◆ Revision comparison data ◆
╭──

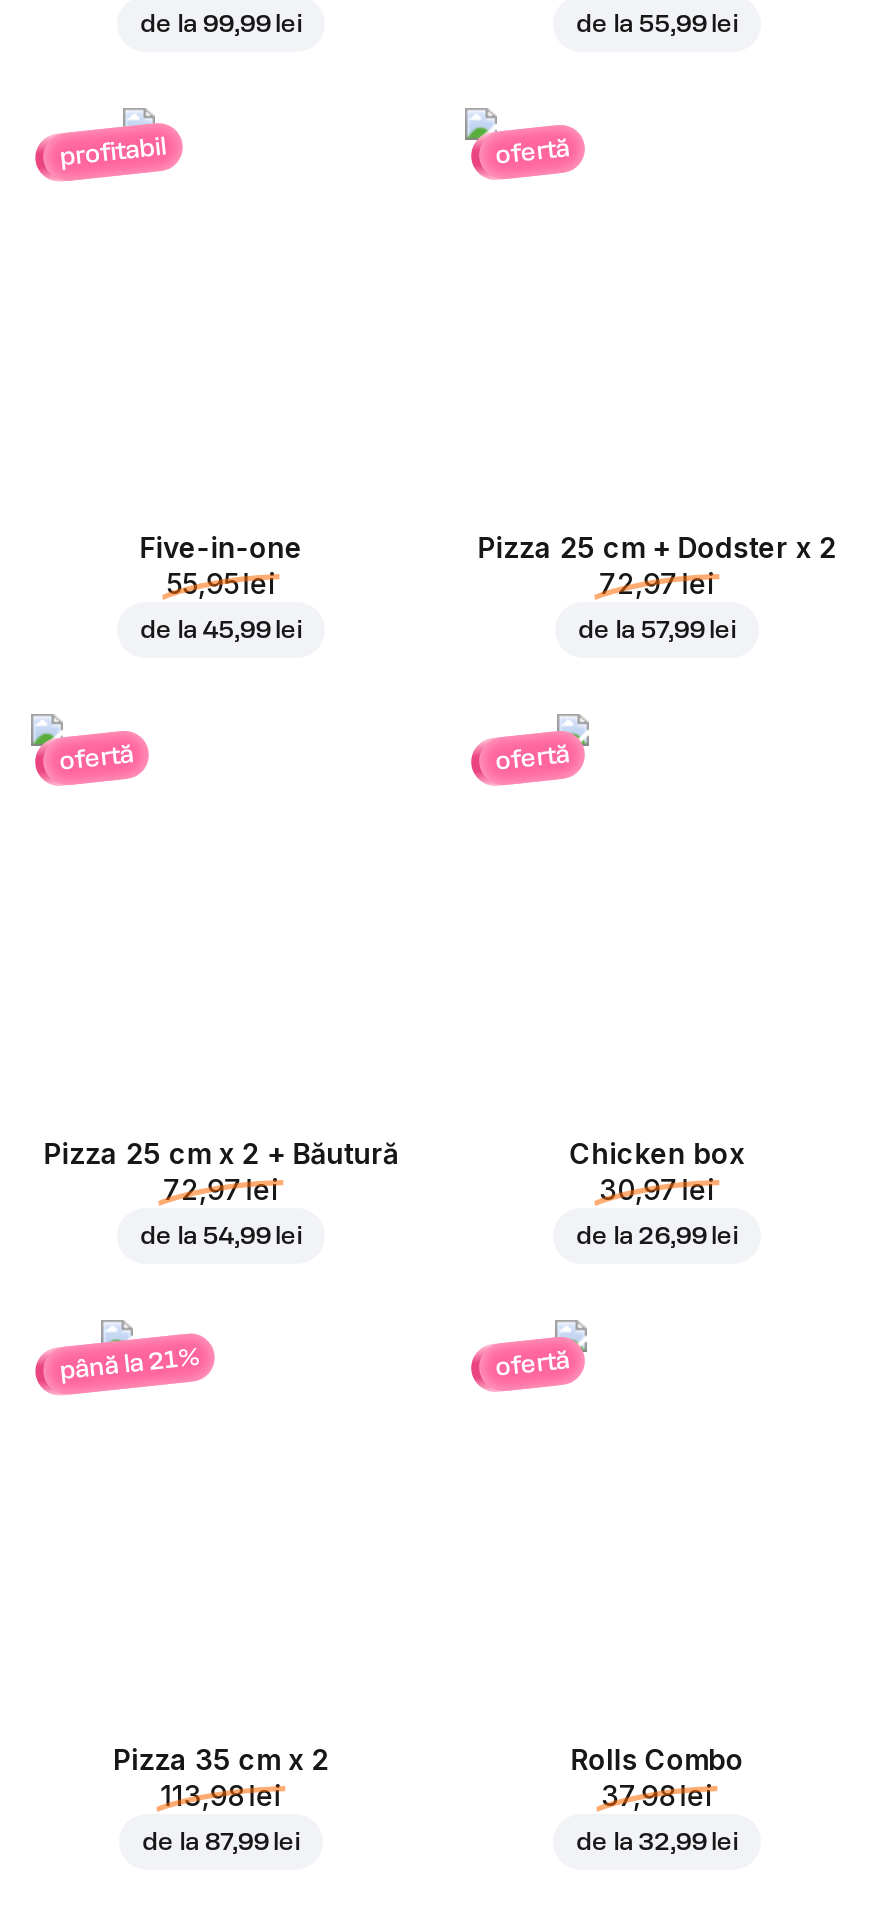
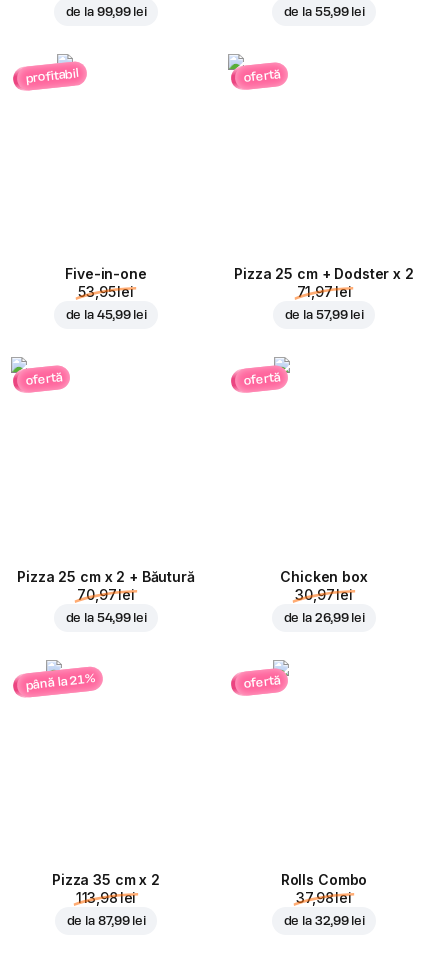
- 55,95 lei
+ 53,95 lei

- 72,97 lei
+ 71,97 lei

- 72,97 lei
+ 70,97 lei
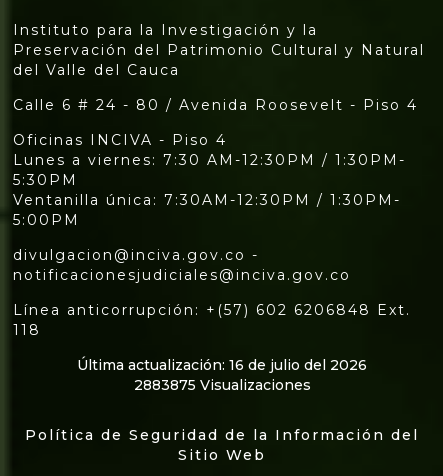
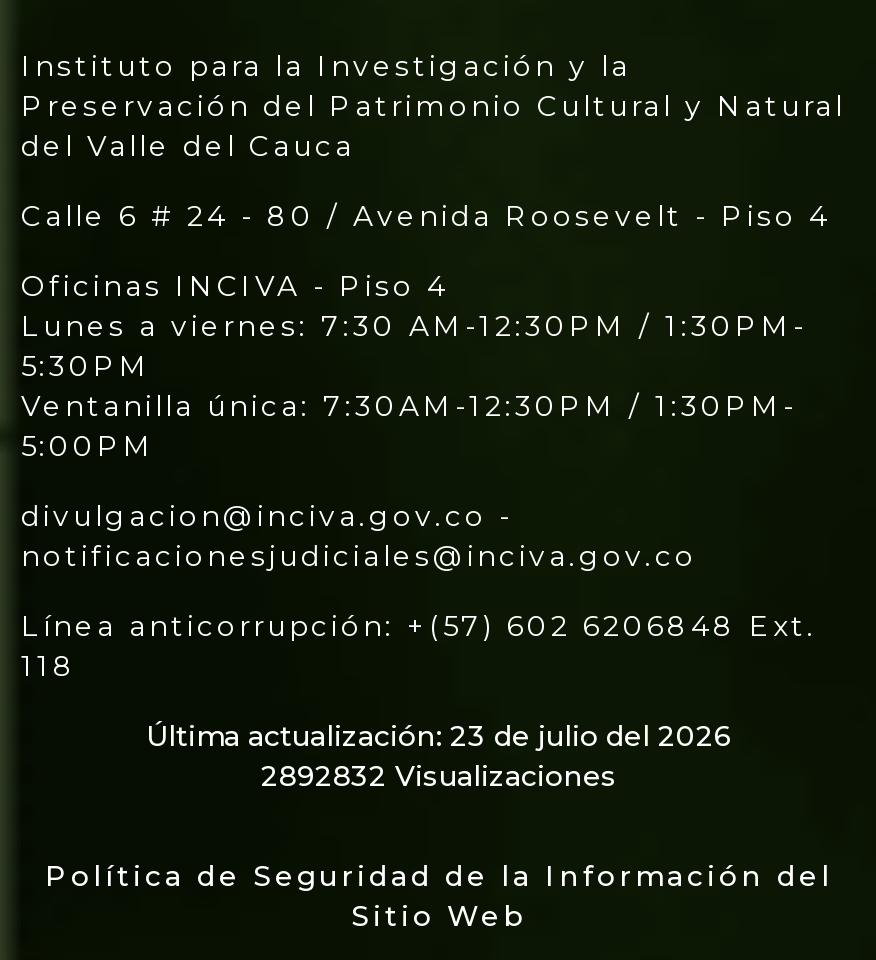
- Última actualización: 16 de julio del 2026
+ Última actualización: 23 de julio del 2026

- 2883875 Visualizaciones
+ 2892832 Visualizaciones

╰──

Check each line above for the word "Visualizaciones". Then state how many lines contain it, and nothing more.

◆ SOLUTION ◆
2